As grávidas e as lactantes queixam-se de serem incluídas em processos de despedimentos colectivos, com a desculpa de que o seu posto de trabalho foi extinto. Reclamam ainda por serem dispensadas sem justa causa e sem que haja uma prova das suas falhas; e de não lhes ter sido concedido o horário flexível para amamentar.


(...) "Neste momento, as principais questões prendem-se com o não pagamento do subsídio de natalidade."


Existem trabalhadoras que reclamam por terem sido discriminadas por serem mulheres e por não poderem usar os mecanismos ao seu dispor para conciliar a vida familiar e a profissão.» (No Diário de Notícias, 14-12-2009)

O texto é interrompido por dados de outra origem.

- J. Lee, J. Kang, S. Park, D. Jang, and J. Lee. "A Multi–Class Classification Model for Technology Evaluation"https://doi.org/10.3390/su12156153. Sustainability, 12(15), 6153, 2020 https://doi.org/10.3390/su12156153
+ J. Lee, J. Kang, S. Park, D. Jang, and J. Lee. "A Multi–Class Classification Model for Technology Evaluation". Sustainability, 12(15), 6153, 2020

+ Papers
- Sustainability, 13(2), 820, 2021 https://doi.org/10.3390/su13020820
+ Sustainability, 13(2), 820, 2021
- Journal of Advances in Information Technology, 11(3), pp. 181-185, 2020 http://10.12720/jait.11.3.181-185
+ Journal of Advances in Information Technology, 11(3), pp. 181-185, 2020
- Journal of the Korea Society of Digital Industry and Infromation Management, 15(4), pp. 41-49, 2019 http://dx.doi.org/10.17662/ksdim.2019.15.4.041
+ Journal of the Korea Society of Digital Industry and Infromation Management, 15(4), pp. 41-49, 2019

O aborto livre tem vários custos: um deles é a noção de que as trabalhadoras grávidas estão apenas a exercer uma opção caprichosa que nem todos os empresários estarão dispostos a pagar.Pois se até o Estado permite "libertarem-se" do "problema"... Alguns dos que criaram o sarilho, reclamam agora dos resultados. Talvez fosse melhor reconehcer o que - previsivelmente - falhou. Avisos não faltaram.